The first scene that really captured me was when Minnie's character Maggie wakes up at home after the birth. Her bra is soaked through. See, that's the part that no one thinks about when you lose a child at  birth. You not only have to deal with the heartache, but you have to deal with the physical ramifications of giving birth. Personally, I had recover from a C-section. But also, your hormones are going crazy and your milk comes in. I couldn't go home and lift C up and give him the biggest hug because I couldn't lift "anything heavier than a baby."

Then came the scene that made me want to stand up and cheer. Minnie went to her best friend's baby shower. Right after she walks in she sees some women that she knows and they ignore her. She mutters "That's right, walk away, I might be contagious." Her mother replies "It's hard for people, they don't know what to say." Minnie snaps back "I'm sure it's very hard for them" in her best sarcastic voice possible. A great scene. But the best was yet to come at that same party. A well meaning woman walks up to Minnie and starts talking to her about God's Perfect Plan and how loss of her baby was hard to understand but it was all part of God's plan. This is where Minnie loses her shit and says exactly what has been running thru my head for weeks now. "So God's perfect plan" she starts in "is to give me a grief so hard, so deep, that I would lose my faith in Him. That's God's perfect plan." Best line EVER in a movie. Seriously. And it's hard because you know, you just know that everyone that says something like "It's God's will" or "She's in a better place" or "It's all part of God's plan" is saying from their hearts. They are truly trying to be comforting and to ease the pain. But it really doesn't. It really, really only makes it worse. I've gone from being a spiritual believer to cursing God since the loss of H. And that loss of faith a whole other thing to grieve.

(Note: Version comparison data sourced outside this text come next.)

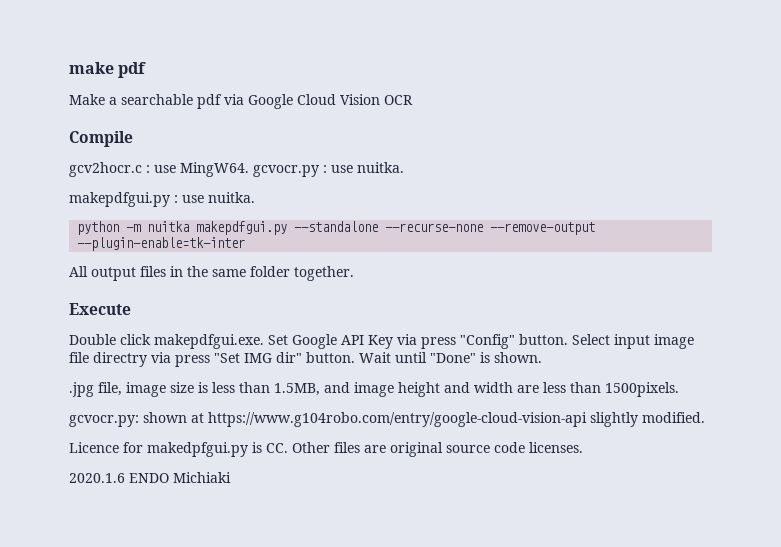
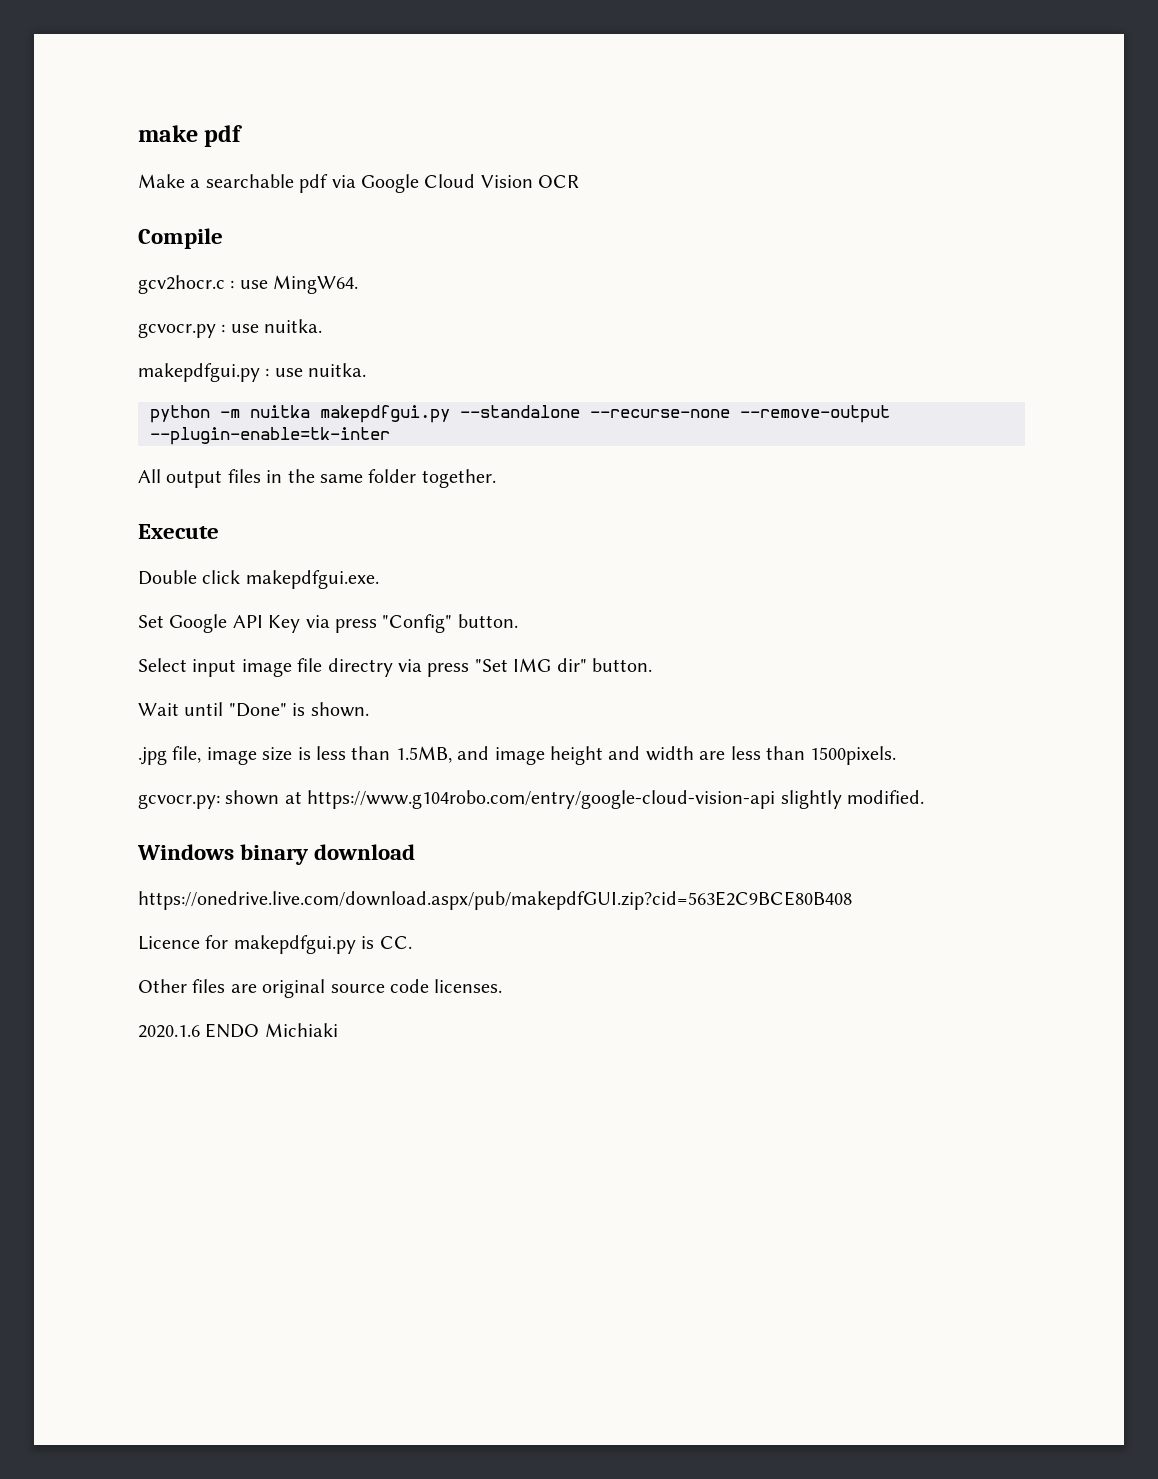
(249, 169) none -> (359, 284) //
(264, 341) none -> (379, 579) //
(568, 339) none -> (518, 621) //
(355, 357) none -> (652, 665) //
(705, 417) none -> [137,844,416,865] [138,891,852,910] // Windows binary download // https://onedrive.live.com/download.aspx/pub/makepdfGUI.zip?cid=563E2C9BCE80B408
[147,442,248,457] makedpfgui.py -> [233,935,356,954] makepdfgui.py
(288, 448) none -> (412, 942) //

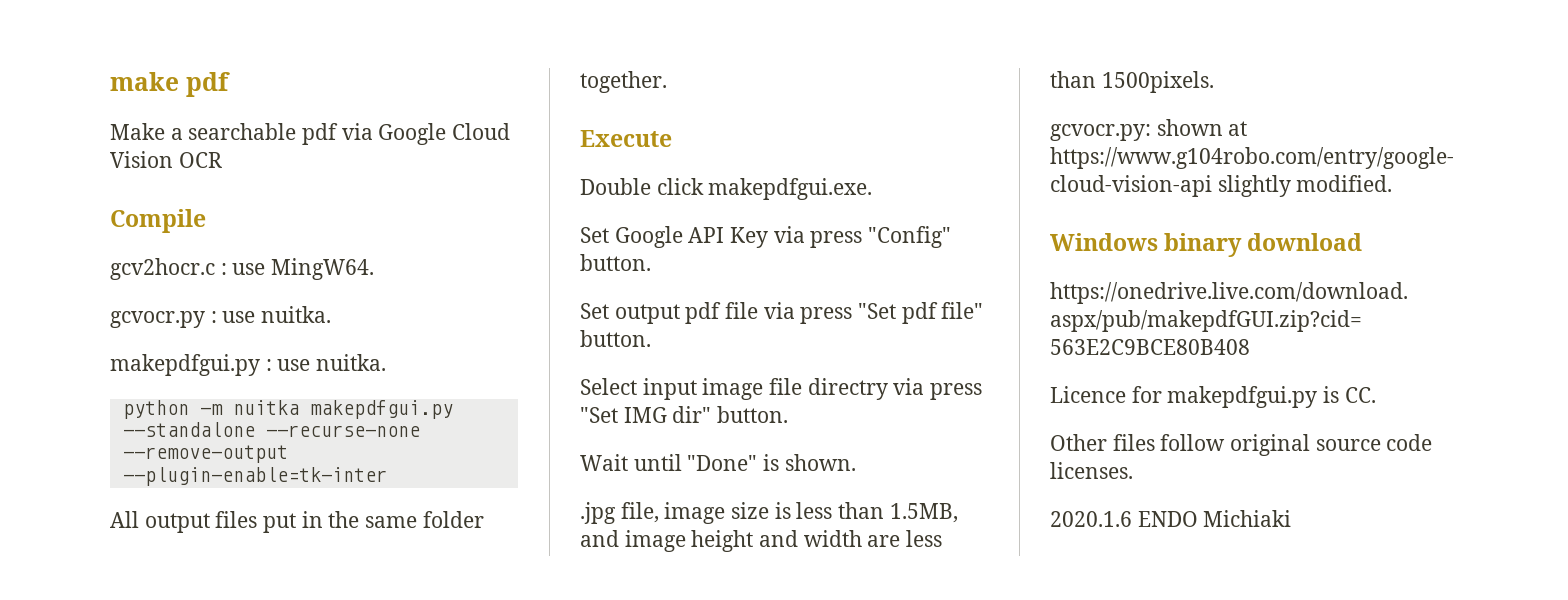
(261, 476) none -> [263,513,297,533] put
(518, 621) none -> [580,302,984,324] [580,330,651,347] // Set output pdf file via press "Set pdf file" button.
[230,984,257,993] are -> [1160,434,1226,451] follow

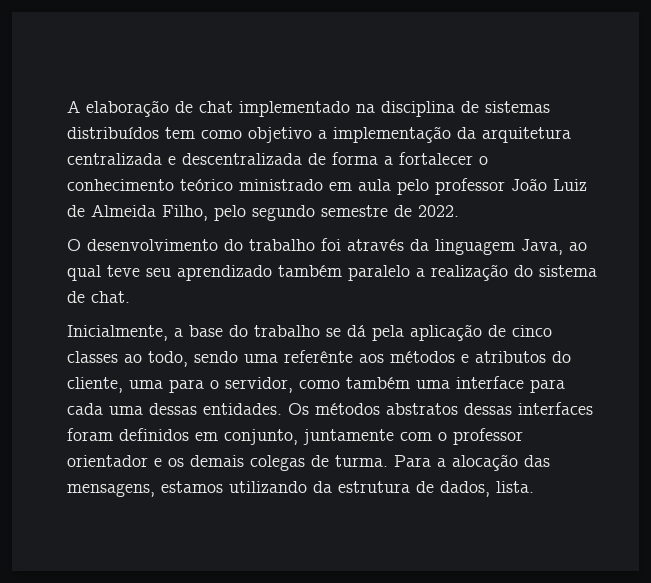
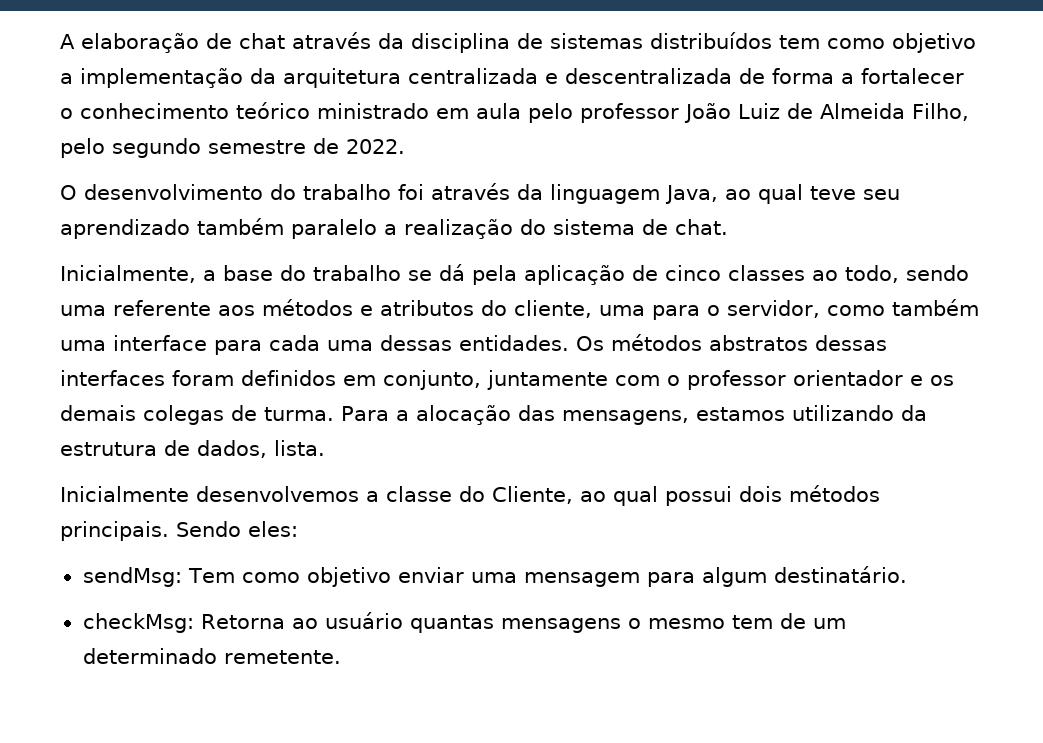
[239,101,375,117] implementado na -> [292,32,404,49] através da
[284,350,353,363] referênte -> [113,300,211,316] referente
(534, 487) none -> [60,485,880,506] [60,521,298,541] [82,566,907,587] [82,612,846,633] [82,648,341,664] // Inicialmente desenvolvemos a classe do Cliente, ao qual possui dois métodos principais. Sendo eles: // sendMsg: Tem como objetivo enviar uma mensagem para algum destinatário. // checkMsg: Retorna ao usuário quantas mensagens o mesmo tem de um determinado remetente.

The scene that gave me chills and made me cry for at least an hour (yeah, it took me awhile to watch this movie) was the birth scene itself. Actually it was more of the aftermath. The looks on the faces of Minnie and her husband captured perfectly how I felt. The shock, the disbelief, the ohmygodthiscannotbehappening *sob* pleasetellmethisisnothappening *sob* ohmygodohmygodohmygod! It was so real to me, it took me back to the at hospital room instantly. To the shock. To holding my little girl and knowing that shortly I would have to put her down forever and I would never be able to hold her or kiss her again. To look at that tiny face and know I'd never be able to look into her eyes. To knowing that it wasn't really sinking in because the whole thing felt like a terrible, awful, horrible nightmare.

But before I make this movie sound like a highway to depression, there were also some uplifting scenes. Honestly I am not ready to feel that message yet so none of that really hit home. But there was one thing that I really loved. At the baby's funeral service everyone was offered the chance to say something about the baby. Minnie's best friend spoke up and said something that actually eased my heart a bit. She said that all that baby ever knew was love. That the baby was loved the whole time his mother was carrying him. And he never knew anger, and he never knew pain. All he knew was his parents love.

My H never knew anything but love. She never knew anger or hunger or disappointment. She never knew heartbreak or betrayal or pain. But she knew love. She was loved from the moment that pregnancy test said positive. She was loved by so many, many people and she still is. She may not have lived long enough to take her first breath, but I loved her so much it takes mine away.